Poe's surviving Manhattan address, at 85 W. Third Street, is owned by New York University. Tonight, university representatives, preservationists and Poe partisans will meet to debate the building's future, which seems bleak. The New York City Landmark's Commission has declined to give the house landmark status and the NYU law school wants to tear it down. (The pun "The Fall of the House of Poe" has already been used, alas.)
NYU argues that the building, currently the site of Fuchsberg Hall, has little historic significance and contains no trace of the writer-critic-poet. Poe scholars counter that Poe lived there for eight months in 1845 and 1846, an enormously productive time in which he revised "The Raven" and began "The Cask of Amontillado."
I can pretend no objectivity on this subject. I sit on the board of Mystery Writers of America, which is encouraging its members to sign petitions and write letters of protest to NYU.
More significantly, I'm as much of a writer groupie as anyone. I once drove 1,000-plus miles in a single day, just so I could have the pleasure of touring Rowan Oak, William Faulkner's home in Oxford, Miss. My parents believed no sightseeing tour of Atlanta was complete without noting the very spot where Margaret Mitchell was killed crossing the street.
Is it possible that people have made pilgrimages to writer-related sites since, well, Chaucer's pilgrims converged on Canterbury? Adult women journey to Anoka, the small Minnesota town that inspired Maud Hart Lovelace's Betsy-Tacy series. No serious Steinbeck fan could visit Monterey without looking for traces of "Cannery Row." Hemingway's homes in Key West and Oak Park, Ill., draw fans from throughout the world.
Then there's Louisa May Alcott's Orchard House, home in Concord, Mass., Mark Twain's in Hartford, Conn., the list goes on and on. A quick trip to the Internet brings up a whole subgenre of tour groups devoted to following in writers' footsteps, from Hawthorne Tours in Boston (self-explanatory) to the Joyce Gold History Tours of New York, which promises Walt Whitman, Henry James, Edith Wharton, Alcott, Poe, Stephen Crane, Eugene O'Neill, Ida Tarbell, Willa Cather and Edna St. Vincent Millay -- and that's in Greenwich Village alone.
Writing is the unseen profession, which may explain why those who wish to write are so interested in the most banal details. Last weekend, at the annual Malice Domestic conference saluting the traditional mystery, writers, fans and would-be writers gathered in Washington and asked one another the questions they always ask.
Pen, pencil, typewriter or computer? Mac or PC? Morning or evening? Does your desk face a window? Is your office spartan or filled with things that encourage you to procrastinate? One would think it's comforting to find out there are as many ways to write as there are writers. Sometimes it is, sometimes it isn't.
Our interest in writers' lives is so acute that the photographer Jill Krementz once published a book containing 55 portraits of writers' desks, along with their short essays about their work habits.
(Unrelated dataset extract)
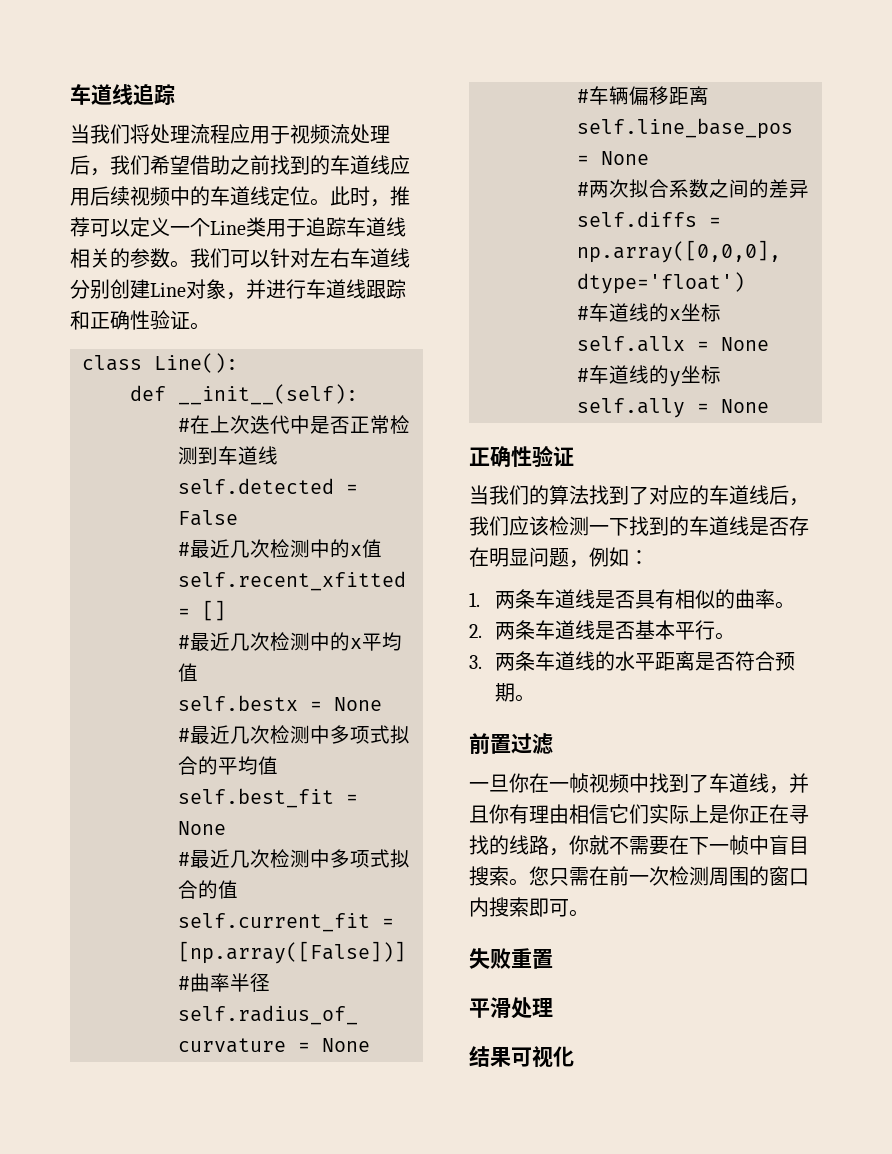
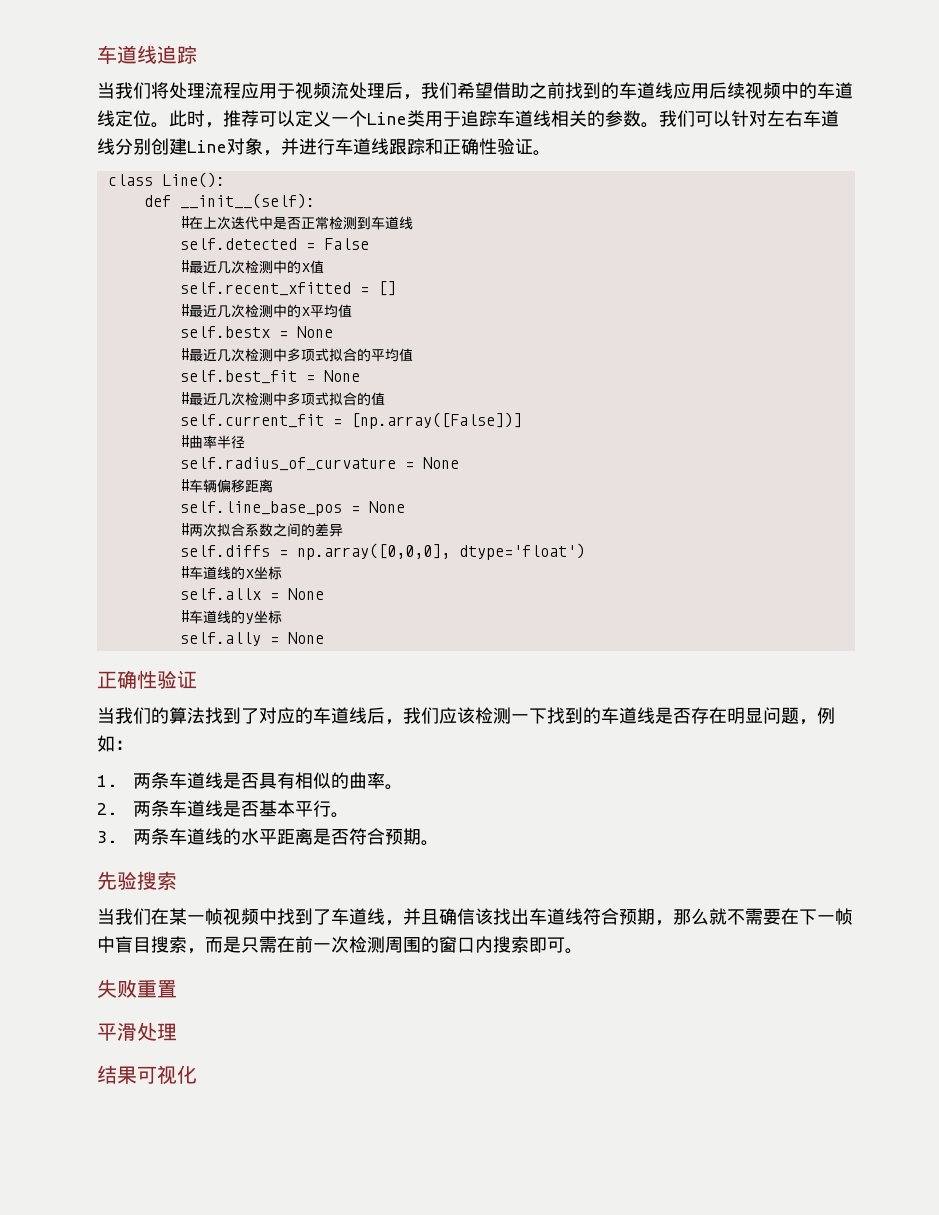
[469,733,553,755] [469,773,549,793] 前置过滤 // 一旦你在 -> [97,871,177,890] [97,908,187,925] 先验搜索 // 当我们在某
[489,804,809,824] [469,835,589,856] 你有理由相信它们实际上是你正在寻找的线路，你 -> [439,908,709,926] 确信该找出车道线符合预期，那么
[509,866,549,886] 。您 -> [187,936,241,954] ，而是

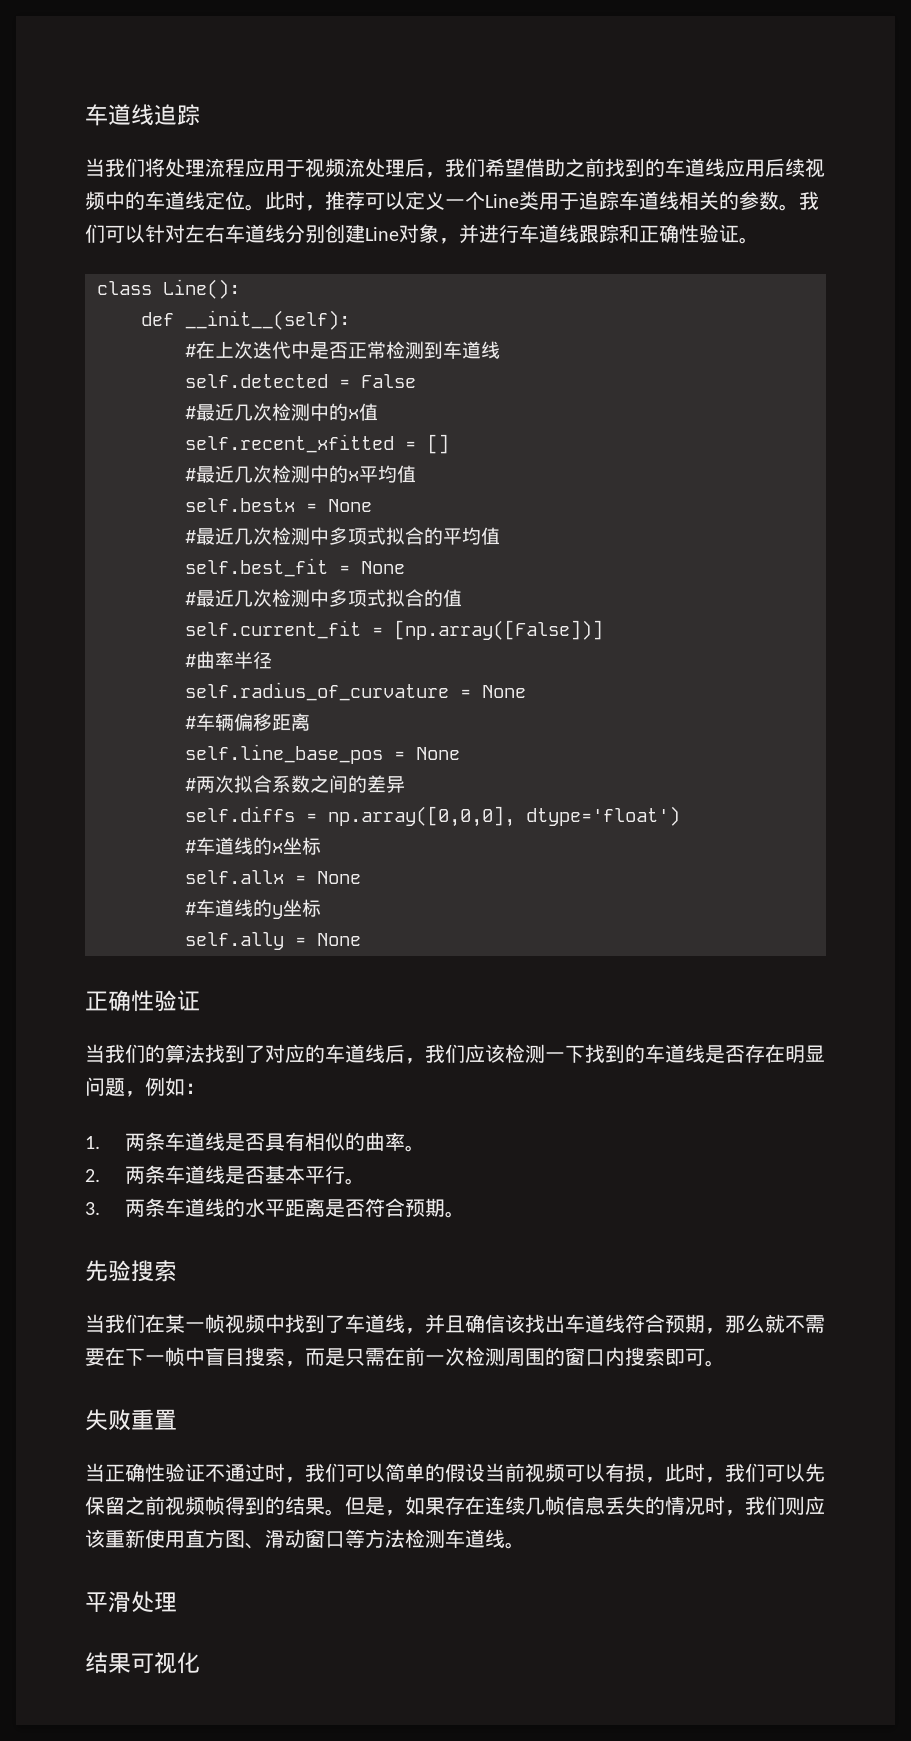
(177, 989) none -> [85,1463,825,1483] [85,1496,825,1516] [85,1529,525,1549] // 当正确性验证不通过时，我们可以简单的假设当前视频可以有损，此时，我们可以先保留之前视频帧得到的结果。但是，如果存在连续几帧信息丢失的情况时，我们则应该重新使用直方图、滑动窗口等方法检测车道线。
The 1996 book is still in print, and was ranked 29,841 on Amazon.com yesterday.
Now, some will say Poe has plenty of houses -- there's one here in Baltimore, another in Philadelphia. He even has another house in the New York area, in the Bronx. But Poe was something of a rarity in the 19th century, a writer who attempted to support himself through his writing and editing. No wonder he moved so much.
Those who have been to the house on Amity Street here in Baltimore know the drill. Open on a limited schedule that changes seasonally, it sits between Saratoga and Fayette streets, surrounded by the public housing project known as the Poe Homes. A patrol car is parked out front. Knock loudly to gain entrance and then climb the stairs to the literal garret where Poe worked.